#### [Assigned task]
All records after this line are to be returned verbatim.

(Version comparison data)
○ ○ ○
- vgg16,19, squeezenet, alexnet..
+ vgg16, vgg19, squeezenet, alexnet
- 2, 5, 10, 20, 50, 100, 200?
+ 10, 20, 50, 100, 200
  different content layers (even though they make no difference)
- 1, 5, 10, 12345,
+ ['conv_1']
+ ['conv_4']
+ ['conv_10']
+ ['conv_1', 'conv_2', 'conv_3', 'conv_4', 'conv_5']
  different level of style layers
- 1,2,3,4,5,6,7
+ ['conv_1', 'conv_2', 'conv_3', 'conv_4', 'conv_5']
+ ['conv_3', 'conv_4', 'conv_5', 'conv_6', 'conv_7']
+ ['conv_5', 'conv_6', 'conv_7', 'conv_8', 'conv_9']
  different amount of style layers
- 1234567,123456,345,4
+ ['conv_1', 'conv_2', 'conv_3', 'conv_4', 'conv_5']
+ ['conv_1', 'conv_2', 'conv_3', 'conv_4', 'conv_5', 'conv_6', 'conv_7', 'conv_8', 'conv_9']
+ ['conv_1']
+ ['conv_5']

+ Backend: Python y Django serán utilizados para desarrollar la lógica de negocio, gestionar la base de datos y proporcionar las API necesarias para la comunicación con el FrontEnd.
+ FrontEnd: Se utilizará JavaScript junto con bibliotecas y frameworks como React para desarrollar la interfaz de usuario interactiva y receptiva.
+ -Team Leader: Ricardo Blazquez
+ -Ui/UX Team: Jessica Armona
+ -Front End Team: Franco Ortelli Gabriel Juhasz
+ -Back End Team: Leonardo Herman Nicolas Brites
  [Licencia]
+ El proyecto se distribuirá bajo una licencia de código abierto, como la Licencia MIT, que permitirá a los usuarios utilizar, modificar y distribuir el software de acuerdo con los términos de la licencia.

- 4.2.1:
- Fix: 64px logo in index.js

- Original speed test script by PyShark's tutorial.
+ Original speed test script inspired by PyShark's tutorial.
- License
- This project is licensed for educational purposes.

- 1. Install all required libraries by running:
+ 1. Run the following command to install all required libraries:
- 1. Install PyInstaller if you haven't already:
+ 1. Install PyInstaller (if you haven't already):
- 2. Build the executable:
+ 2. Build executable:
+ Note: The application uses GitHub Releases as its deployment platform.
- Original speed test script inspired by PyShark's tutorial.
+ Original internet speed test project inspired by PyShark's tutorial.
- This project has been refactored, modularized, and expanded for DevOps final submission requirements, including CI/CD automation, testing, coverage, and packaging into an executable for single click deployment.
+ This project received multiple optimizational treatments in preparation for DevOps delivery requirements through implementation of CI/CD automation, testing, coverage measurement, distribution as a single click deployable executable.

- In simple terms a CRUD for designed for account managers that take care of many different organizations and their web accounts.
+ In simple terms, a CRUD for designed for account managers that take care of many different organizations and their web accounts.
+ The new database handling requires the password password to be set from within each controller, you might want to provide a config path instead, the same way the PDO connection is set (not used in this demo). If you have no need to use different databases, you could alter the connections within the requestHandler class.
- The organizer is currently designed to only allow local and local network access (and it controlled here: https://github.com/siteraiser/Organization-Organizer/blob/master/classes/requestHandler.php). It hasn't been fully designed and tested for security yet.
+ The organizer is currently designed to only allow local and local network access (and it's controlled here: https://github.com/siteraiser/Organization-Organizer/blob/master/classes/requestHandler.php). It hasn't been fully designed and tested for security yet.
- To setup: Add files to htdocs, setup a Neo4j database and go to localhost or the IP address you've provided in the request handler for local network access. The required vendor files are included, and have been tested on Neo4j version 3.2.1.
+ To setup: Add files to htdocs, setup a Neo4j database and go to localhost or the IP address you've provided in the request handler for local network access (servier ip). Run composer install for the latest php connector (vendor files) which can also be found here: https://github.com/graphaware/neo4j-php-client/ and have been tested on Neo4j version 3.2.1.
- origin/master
○ ○ ○
#### [Result]
- vgg16,19, squeezenet, alexnet..
+ vgg16, vgg19, squeezenet, alexnet
- 2, 5, 10, 20, 50, 100, 200?
+ 10, 20, 50, 100, 200
  different content layers (even though they make no difference)
- 1, 5, 10, 12345,
+ ['conv_1']
+ ['conv_4']
+ ['conv_10']
+ ['conv_1', 'conv_2', 'conv_3', 'conv_4', 'conv_5']
  different level of style layers
- 1,2,3,4,5,6,7
+ ['conv_1', 'conv_2', 'conv_3', 'conv_4', 'conv_5']
+ ['conv_3', 'conv_4', 'conv_5', 'conv_6', 'conv_7']
+ ['conv_5', 'conv_6', 'conv_7', 'conv_8', 'conv_9']
  different amount of style layers
- 1234567,123456,345,4
+ ['conv_1', 'conv_2', 'conv_3', 'conv_4', 'conv_5']
+ ['conv_1', 'conv_2', 'conv_3', 'conv_4', 'conv_5', 'conv_6', 'conv_7', 'conv_8', 'conv_9']
+ ['conv_1']
+ ['conv_5']

+ Backend: Python y Django serán utilizados para desarrollar la lógica de negocio, gestionar la base de datos y proporcionar las API necesarias para la comunicación con el FrontEnd.
+ FrontEnd: Se utilizará JavaScript junto con bibliotecas y frameworks como React para desarrollar la interfaz de usuario interactiva y receptiva.
+ -Team Leader: Ricardo Blazquez
+ -Ui/UX Team: Jessica Armona
+ -Front End Team: Franco Ortelli Gabriel Juhasz
+ -Back End Team: Leonardo Herman Nicolas Brites
  [Licencia]
+ El proyecto se distribuirá bajo una licencia de código abierto, como la Licencia MIT, que permitirá a los usuarios utilizar, modificar y distribuir el software de acuerdo con los términos de la licencia.

- 4.2.1:
- Fix: 64px logo in index.js

- Original speed test script by PyShark's tutorial.
+ Original speed test script inspired by PyShark's tutorial.
- License
- This project is licensed for educational purposes.

- 1. Install all required libraries by running:
+ 1. Run the following command to install all required libraries:
- 1. Install PyInstaller if you haven't already:
+ 1. Install PyInstaller (if you haven't already):
- 2. Build the executable:
+ 2. Build executable:
+ Note: The application uses GitHub Releases as its deployment platform.
- Original speed test script inspired by PyShark's tutorial.
+ Original internet speed test project inspired by PyShark's tutorial.
- This project has been refactored, modularized, and expanded for DevOps final submission requirements, including CI/CD automation, testing, coverage, and packaging into an executable for single click deployment.
+ This project received multiple optimizational treatments in preparation for DevOps delivery requirements through implementation of CI/CD automation, testing, coverage measurement, distribution as a single click deployable executable.

- In simple terms a CRUD for designed for account managers that take care of many different organizations and their web accounts.
+ In simple terms, a CRUD for designed for account managers that take care of many different organizations and their web accounts.
+ The new database handling requires the password password to be set from within each controller, you might want to provide a config path instead, the same way the PDO connection is set (not used in this demo). If you have no need to use different databases, you could alter the connections within the requestHandler class.
- The organizer is currently designed to only allow local and local network access (and it controlled here: https://github.com/siteraiser/Organization-Organizer/blob/master/classes/requestHandler.php). It hasn't been fully designed and tested for security yet.
+ The organizer is currently designed to only allow local and local network access (and it's controlled here: https://github.com/siteraiser/Organization-Organizer/blob/master/classes/requestHandler.php). It hasn't been fully designed and tested for security yet.
- To setup: Add files to htdocs, setup a Neo4j database and go to localhost or the IP address you've provided in the request handler for local network access. The required vendor files are included, and have been tested on Neo4j version 3.2.1.
+ To setup: Add files to htdocs, setup a Neo4j database and go to localhost or the IP address you've provided in the request handler for local network access (servier ip). Run composer install for the latest php connector (vendor files) which can also be found here: https://github.com/graphaware/neo4j-php-client/ and have been tested on Neo4j version 3.2.1.
- origin/master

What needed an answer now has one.